Methoxamine Hydrochloride Clinical Trials Update, Market Analysis, and Pricing-Proof Forecast (2026–2036)

Executive summary: Methoxamine hydrochloride is an older, niche sympathomimetic vasopressor/pressor agent used in limited indications tied to peri-procedural hypotension and related shock-like settings. There is no single, clearly dominant modern late-stage (Phase 3/Phase 2b) global registrational program that can be mapped to an FDA or EMA NDA/BLA approval timeline with verifiable end-to-end trial milestones at the level needed for a defensible market projection. Commercial forecasting therefore hinges on (1) continued hospital procurement of established formulations, (2) supply continuity across generic/multisource products, and (3) any new lifecycle reformulation or specialty-distribution entry. Without a mappable Phase 3 pipeline tied to a regulatory filing milestone, the most supportable market view is a “stable-to-slow-growth” base case driven by usage continuity rather than step-change adoption.

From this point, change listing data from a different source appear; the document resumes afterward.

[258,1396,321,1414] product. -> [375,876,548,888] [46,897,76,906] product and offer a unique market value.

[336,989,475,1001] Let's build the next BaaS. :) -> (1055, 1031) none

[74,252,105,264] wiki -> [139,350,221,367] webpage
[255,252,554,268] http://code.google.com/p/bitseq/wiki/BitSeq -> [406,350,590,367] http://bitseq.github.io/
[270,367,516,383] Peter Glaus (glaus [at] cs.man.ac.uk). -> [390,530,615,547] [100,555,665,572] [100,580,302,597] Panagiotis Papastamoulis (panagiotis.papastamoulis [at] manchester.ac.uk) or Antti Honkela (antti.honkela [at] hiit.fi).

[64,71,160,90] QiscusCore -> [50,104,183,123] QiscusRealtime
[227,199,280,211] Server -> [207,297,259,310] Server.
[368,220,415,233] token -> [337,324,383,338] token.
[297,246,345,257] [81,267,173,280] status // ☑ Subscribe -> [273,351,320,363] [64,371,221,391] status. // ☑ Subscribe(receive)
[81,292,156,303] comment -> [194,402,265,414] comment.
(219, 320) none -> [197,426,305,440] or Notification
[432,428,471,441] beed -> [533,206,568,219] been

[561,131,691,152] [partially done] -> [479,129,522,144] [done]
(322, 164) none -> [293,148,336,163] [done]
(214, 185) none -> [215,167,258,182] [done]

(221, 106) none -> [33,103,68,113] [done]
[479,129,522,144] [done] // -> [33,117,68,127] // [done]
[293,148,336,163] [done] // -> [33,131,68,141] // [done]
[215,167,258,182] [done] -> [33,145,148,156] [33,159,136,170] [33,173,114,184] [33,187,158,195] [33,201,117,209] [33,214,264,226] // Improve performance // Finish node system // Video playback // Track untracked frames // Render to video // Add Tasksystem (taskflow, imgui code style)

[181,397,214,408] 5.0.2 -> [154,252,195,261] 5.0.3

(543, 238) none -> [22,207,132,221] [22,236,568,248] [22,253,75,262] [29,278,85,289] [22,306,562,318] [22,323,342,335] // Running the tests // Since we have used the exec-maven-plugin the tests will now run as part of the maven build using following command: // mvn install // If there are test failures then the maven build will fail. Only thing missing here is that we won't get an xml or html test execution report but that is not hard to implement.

What is methoxamine hydrochloride used for clinically and where is demand concentrated?

Direct clinical positioning. Methoxamine hydrochloride is used as a vasopressor. Clinically, products in this class have historically been used for perioperative hypotension, anesthesia-related blood pressure support, and other settings where raising vascular tone is needed. Real-world demand is typically hospital-led and protocol-driven.

Where demand concentrates (typical procurement pattern for older vasopressors).

  • Hospitals and surgical centers buying for perioperative/ICU PRN use.
  • Anesthesia and perioperative services where hypotension protocols create recurring volume.
  • Acute-care formularies that maintain “backup” pressors, which moderates demand volatility.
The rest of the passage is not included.